Amazon’s new Amazon Live feature is a cross between daytime TV infomercials and Twitch streaming. An Amazon affiliate walks viewers through the features, strengths and weaknesses of products while answering their questions from the chat and keeping things moving.
In this case, shopping live creates a connection between the viewer and the products that the seller is telling them about. It feels less likely that you will get scammed on an online purchase when you are seeing the product functioning in someone’s living room.
Another current example of live E-commerce is Whatnot, a live auction platform for niche products like Pokemon cards, sports cards and Pop! Funkos.
Viewers can chat with other enthusiasts in auctions and experience the excitement of bidding on collectibles in real time.
Though shopping from livestreams is an emerging trend in North America, these shopping experiences are extremely popular in China on platforms like Alibaba’s Taobao Live and Douyin.
Livestream ecommerce is an approximately $60B industry in China and top live streamers are celebrity influencers. China also has the highest rate of ecommerce as a percentage of total retail sales of any country and remains trending upwards.
Shopping live is the purest form of ecommerce as entertainment. It is exciting, in the moment and often a bit of a competition.

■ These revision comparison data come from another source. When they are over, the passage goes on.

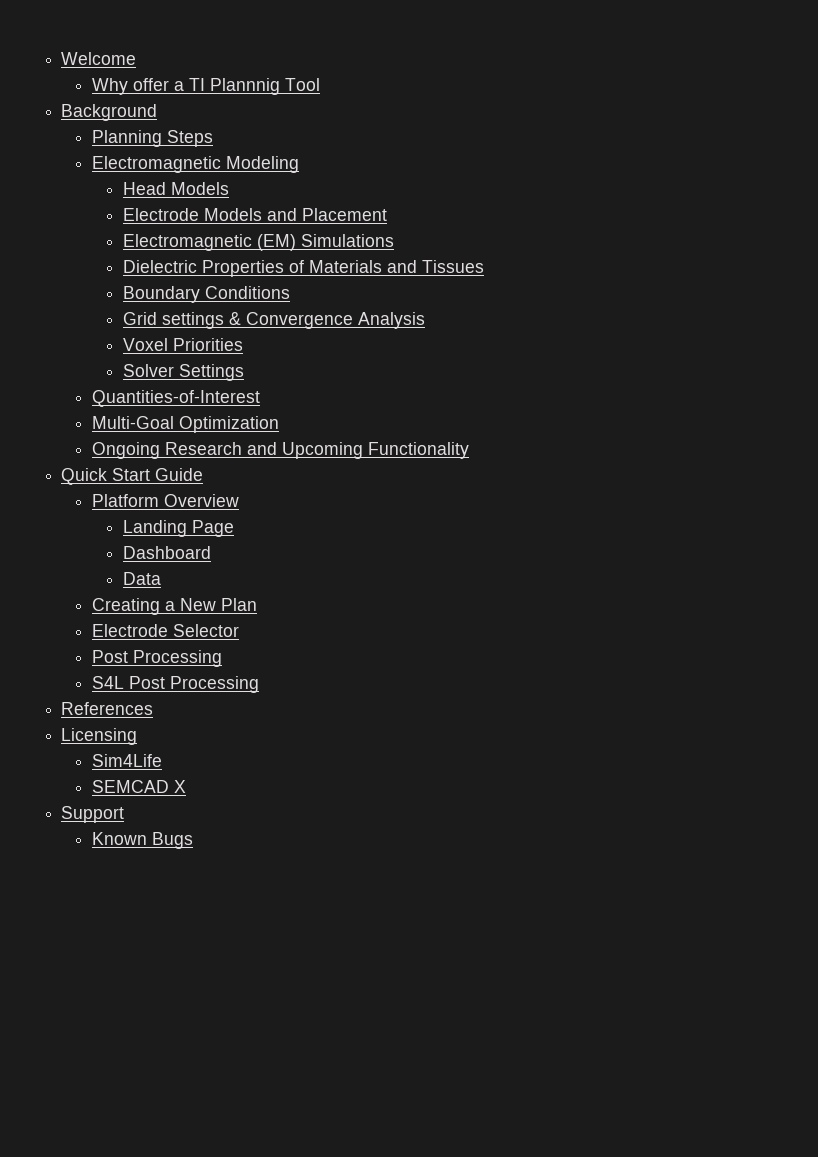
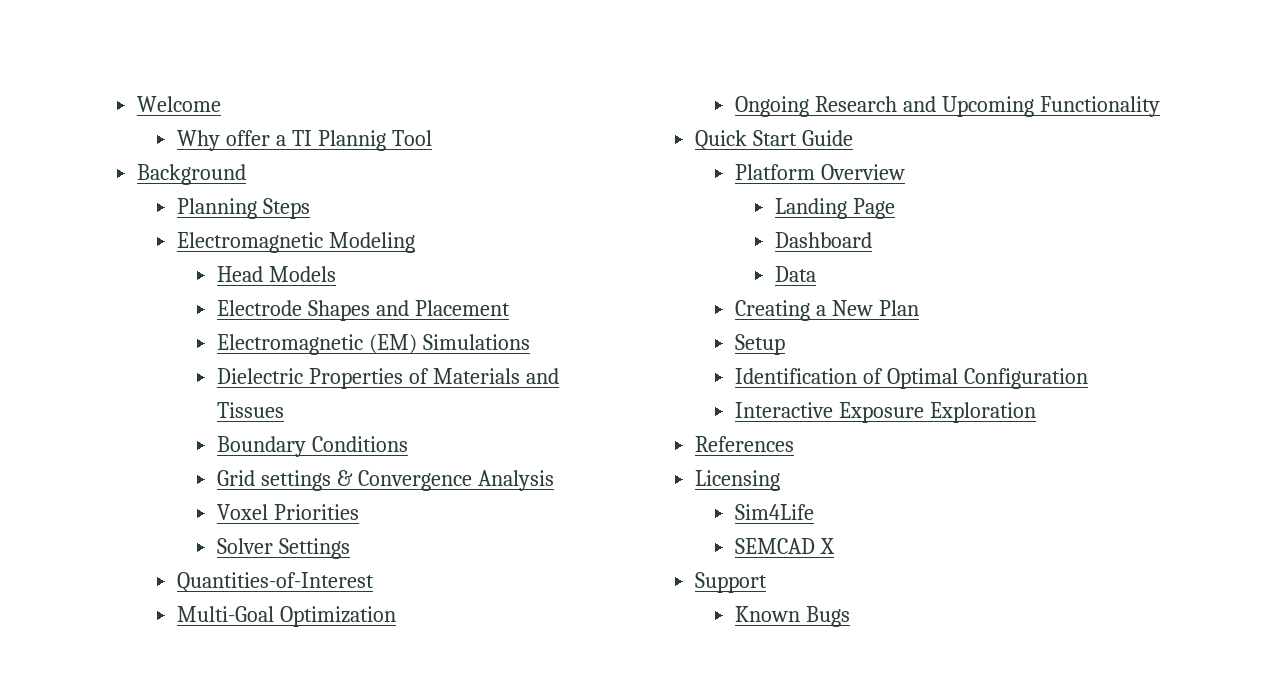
[210,78,281,95] Plannnig -> [317,130,386,151] Plannig
[203,208,262,221] Models -> [307,300,370,321] Shapes
[92,624,240,637] [92,650,223,667] [92,676,260,693] Electrode Selector // Post Processing // S4L Post Processing -> [735,334,786,355] [735,368,1088,389] [735,402,1036,423] Setup // Identification of Optimal Configuration // Interactive Exposure Exploration

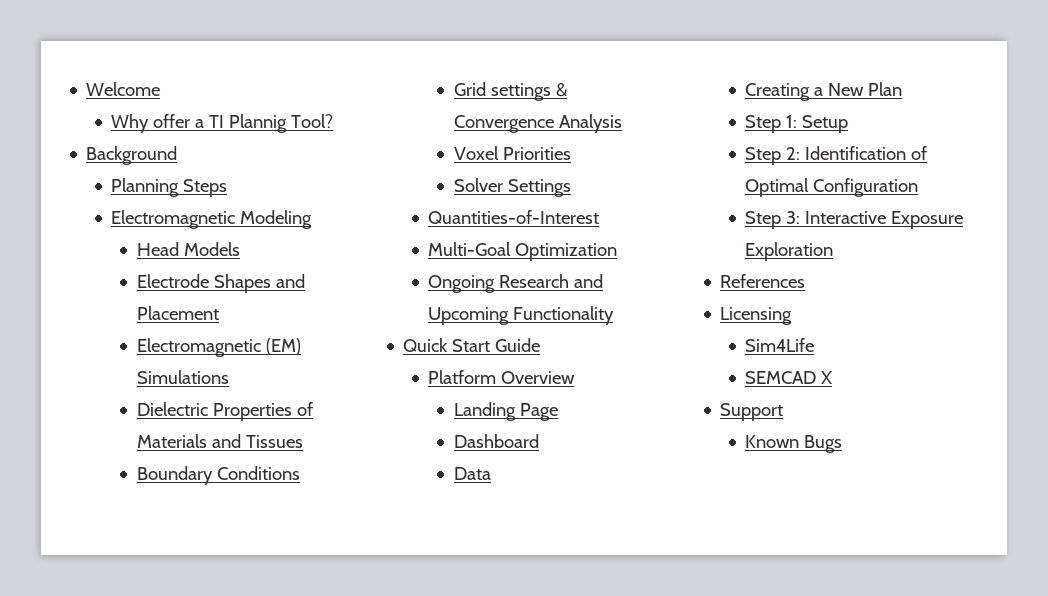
[391,130,432,146] Tool -> [291,114,334,128] Tool?
(919, 308) none -> [745,115,798,133] Step 1:
(786, 344) none -> [745,147,801,165] Step 2:
(1088, 378) none -> [745,211,801,229] Step 3:

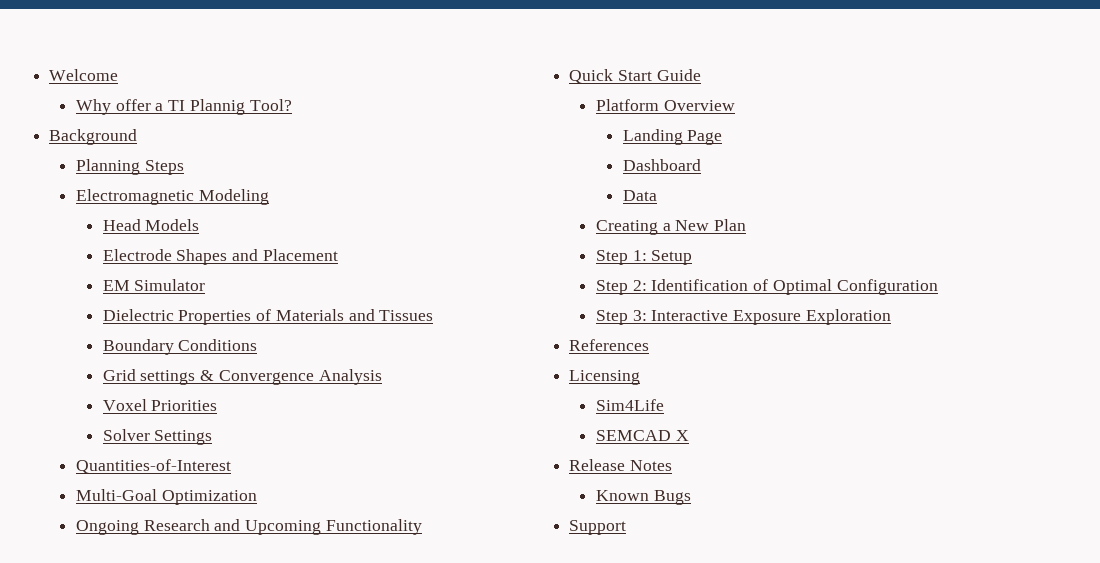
[136,338,301,357] [136,370,229,384] Electromagnetic (EM) Simulations -> [102,279,206,291] EM Simulator
[720,403,784,421] Support -> [569,459,672,471] Release Notes
(843, 444) none -> [569,520,627,535] // Support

Bidding wars, a good host and a lively chat makes shopping fun again.
An E-commerce experience that is both spatial and live, should inherently be fun as well.
In the same way that bored teenagers flocked to the shopping mall on evenings and weekends for something to do, E-commerce should provide much of the same within the digital realm.

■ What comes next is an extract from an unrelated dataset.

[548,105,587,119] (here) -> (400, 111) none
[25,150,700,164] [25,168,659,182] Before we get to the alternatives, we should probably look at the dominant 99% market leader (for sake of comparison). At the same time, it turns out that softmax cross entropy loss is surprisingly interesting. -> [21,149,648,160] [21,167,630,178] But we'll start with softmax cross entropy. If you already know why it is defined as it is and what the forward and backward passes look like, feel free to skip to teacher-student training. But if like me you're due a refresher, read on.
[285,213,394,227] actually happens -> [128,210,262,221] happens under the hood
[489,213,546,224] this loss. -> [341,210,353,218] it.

The place to be, regardless of intent.
Experiencing a spatial environment through an avatar is a natural extension of our in-person interactivity and therefore would need to be fun to be engaging for us to join in.
Luckily, the ceiling for creativity within virtual environments is infinite.
E-commerce will harness that potential.
While the creativity of a brick and mortar retail experience is bound to the bureaucracy of corporate hierarchies and access to ample time and resources, E-commerce is not.
At this very second there are thousands of people online willing and able to craft a thoughtful virtual experience with nothing more than some code and a good idea.
While in-person retail leverages experiences to sell goods, E-commerce takes a different approach: selling goods as a by-product of an experience.
A well-thought out E-commerce experience will aim to engage customers first.
The organizational structure of in-person shopping means that anywhere you go, there is likely a salesperson standing over your shoulder, trying to meet a quota.
While this might be pleasant for some, it can also be massively deterring for others.
An E-commerce experience will not feel as though the mission is sales.
Rather, it will create an environment so enthralling that shoppers will actively seek to purchase the product associated with the experience.
E-commerce will influence product offerings
With the rise of spatial and new virtual environments to shop in, the goods we purchase will change too.
Online stores will no longer be a place to purchase exclusively physical goods, destined to be shipped to us. We will purchase (and invest in) virtual goods to display, use and enjoy online.
Fortnite and Roblox are early examples of this phenomenon wherein players buy skins, emotes and accessories for their virtual characters using an in-game currency which is often purchased using a real-world one.
Virtual sneaker app Aglet presents users with the opportunity to purchase virtual versions of sneakers they couldn’t possibly get their hands on in the real world.
These types of digital economies will become the norm in the near future because once we begin embodying spaces online, how we present ourselves matters.
Digital goods will be facilitated by NFTs. They will also shape what’s for sale.
NFTs facilitate the ownership of new kinds of goods. They make things more meaningful than a physical product, ownable.
Is a pair of game-worn Air Jordans valuable because of the plastic and leather they’re made of? Or are they valuable because of the punishing dunk Jordan delivered over a 7-foot defender while wearing them?
With NFTs, that dunk, that moment, is made ownable.